*Exercise brief:*
Produce a copy of every line in the records that holds the string "运行Topaz".
⟨
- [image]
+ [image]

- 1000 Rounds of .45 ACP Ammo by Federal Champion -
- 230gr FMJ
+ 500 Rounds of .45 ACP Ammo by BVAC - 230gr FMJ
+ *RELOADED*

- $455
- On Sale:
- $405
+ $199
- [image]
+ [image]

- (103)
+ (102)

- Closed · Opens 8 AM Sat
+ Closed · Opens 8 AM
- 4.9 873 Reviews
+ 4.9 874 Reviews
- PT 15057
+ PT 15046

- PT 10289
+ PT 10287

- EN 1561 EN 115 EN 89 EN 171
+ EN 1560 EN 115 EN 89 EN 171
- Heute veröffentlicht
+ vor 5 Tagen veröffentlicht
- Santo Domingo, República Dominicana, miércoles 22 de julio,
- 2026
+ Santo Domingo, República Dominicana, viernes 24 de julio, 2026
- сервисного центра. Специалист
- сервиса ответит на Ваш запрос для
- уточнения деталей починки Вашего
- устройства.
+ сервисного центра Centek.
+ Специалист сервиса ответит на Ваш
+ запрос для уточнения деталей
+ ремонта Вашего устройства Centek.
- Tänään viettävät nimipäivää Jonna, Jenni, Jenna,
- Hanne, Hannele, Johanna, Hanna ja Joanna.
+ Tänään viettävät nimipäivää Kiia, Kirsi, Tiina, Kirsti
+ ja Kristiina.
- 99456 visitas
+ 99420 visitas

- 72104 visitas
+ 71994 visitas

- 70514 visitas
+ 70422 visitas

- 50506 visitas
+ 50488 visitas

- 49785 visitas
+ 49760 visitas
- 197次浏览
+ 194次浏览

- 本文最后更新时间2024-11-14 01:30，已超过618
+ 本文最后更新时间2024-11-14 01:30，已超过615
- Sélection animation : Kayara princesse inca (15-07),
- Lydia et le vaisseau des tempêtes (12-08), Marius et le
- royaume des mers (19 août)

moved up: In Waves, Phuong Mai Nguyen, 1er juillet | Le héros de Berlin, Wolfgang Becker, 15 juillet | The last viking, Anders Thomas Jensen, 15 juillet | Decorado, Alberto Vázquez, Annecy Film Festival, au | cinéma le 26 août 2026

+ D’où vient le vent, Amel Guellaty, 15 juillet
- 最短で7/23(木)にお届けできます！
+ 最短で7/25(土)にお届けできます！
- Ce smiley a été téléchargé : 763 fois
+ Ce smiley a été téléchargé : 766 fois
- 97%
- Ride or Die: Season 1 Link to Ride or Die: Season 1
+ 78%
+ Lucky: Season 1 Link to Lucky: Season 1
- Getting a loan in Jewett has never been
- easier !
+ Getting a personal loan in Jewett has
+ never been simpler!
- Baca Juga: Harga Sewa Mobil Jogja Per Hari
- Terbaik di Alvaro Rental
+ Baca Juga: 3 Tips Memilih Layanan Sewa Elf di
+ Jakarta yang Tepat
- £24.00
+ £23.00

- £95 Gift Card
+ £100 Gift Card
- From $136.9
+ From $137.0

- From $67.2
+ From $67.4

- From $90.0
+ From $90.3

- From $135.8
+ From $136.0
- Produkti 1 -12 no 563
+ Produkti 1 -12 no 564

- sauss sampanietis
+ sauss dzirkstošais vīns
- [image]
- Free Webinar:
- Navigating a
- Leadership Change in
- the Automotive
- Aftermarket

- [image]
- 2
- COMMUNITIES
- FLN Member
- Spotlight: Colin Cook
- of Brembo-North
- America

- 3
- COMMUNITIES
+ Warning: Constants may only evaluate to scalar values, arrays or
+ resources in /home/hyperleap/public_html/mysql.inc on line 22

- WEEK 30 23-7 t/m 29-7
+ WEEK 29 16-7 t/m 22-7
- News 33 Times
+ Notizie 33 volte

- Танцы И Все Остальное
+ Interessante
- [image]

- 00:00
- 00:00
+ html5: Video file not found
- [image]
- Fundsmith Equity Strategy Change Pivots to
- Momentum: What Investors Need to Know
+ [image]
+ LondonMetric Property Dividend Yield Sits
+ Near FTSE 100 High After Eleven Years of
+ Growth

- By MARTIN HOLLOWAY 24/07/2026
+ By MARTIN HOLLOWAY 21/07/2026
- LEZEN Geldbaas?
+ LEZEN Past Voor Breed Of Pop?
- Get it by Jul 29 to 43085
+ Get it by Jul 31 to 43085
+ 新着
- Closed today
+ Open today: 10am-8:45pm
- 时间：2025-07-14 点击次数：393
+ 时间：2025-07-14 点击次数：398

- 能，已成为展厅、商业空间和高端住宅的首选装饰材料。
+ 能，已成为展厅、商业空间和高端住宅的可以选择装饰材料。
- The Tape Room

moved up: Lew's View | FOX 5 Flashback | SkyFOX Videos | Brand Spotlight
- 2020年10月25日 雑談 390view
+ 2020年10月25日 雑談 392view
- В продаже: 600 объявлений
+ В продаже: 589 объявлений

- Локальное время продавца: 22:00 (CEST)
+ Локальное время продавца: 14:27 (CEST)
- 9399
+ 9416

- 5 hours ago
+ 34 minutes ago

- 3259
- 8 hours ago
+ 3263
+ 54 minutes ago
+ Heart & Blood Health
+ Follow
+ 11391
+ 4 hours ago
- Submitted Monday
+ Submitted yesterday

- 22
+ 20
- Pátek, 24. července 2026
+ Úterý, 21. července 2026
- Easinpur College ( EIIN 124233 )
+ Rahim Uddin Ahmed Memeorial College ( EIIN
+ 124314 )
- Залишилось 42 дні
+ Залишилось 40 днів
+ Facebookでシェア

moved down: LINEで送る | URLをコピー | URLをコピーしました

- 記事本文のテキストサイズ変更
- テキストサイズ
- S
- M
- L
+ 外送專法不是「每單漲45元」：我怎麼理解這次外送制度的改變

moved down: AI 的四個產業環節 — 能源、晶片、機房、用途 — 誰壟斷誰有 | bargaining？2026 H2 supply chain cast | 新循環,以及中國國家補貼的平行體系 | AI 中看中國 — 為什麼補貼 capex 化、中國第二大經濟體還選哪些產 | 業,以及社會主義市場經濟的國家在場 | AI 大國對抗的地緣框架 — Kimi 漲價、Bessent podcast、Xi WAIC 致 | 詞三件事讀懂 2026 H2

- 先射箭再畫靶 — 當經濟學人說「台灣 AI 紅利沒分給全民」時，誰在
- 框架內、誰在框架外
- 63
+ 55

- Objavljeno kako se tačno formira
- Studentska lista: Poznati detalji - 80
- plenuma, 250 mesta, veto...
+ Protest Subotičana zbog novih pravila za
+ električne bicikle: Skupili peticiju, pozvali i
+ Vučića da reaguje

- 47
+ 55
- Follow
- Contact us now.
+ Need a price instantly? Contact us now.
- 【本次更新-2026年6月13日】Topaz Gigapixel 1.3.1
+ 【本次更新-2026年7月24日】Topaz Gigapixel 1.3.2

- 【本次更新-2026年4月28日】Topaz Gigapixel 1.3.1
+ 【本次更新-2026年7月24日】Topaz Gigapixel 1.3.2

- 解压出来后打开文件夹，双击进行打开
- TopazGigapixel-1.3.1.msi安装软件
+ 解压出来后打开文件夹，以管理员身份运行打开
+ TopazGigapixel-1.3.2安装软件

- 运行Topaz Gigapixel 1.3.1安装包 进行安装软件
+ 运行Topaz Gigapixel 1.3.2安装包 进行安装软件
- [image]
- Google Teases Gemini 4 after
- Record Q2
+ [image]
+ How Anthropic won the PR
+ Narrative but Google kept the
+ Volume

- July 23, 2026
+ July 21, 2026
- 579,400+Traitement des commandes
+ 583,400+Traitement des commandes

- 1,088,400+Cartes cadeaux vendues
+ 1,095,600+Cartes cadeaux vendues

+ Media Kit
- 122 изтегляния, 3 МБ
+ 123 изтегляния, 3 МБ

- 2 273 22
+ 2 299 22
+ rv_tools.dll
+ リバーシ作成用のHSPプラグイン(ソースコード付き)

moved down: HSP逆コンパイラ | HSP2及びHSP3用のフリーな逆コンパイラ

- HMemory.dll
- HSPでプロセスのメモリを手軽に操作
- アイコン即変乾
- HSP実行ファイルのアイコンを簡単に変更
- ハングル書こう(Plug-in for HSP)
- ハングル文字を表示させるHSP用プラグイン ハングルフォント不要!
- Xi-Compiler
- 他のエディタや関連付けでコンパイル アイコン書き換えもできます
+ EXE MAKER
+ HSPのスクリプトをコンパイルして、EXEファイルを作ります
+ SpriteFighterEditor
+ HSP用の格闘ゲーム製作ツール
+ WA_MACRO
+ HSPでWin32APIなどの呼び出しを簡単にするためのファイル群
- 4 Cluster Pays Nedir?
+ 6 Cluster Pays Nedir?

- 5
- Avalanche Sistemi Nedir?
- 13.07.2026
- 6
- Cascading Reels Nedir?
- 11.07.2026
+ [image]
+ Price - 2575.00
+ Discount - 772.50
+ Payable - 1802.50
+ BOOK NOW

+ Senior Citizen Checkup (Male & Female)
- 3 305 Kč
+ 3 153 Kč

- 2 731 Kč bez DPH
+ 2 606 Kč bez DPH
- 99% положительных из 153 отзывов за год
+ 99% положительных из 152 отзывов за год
⟩
*Result for this task:*
- 运行Topaz Gigapixel 1.3.1安装包 进行安装软件
+ 运行Topaz Gigapixel 1.3.2安装包 进行安装软件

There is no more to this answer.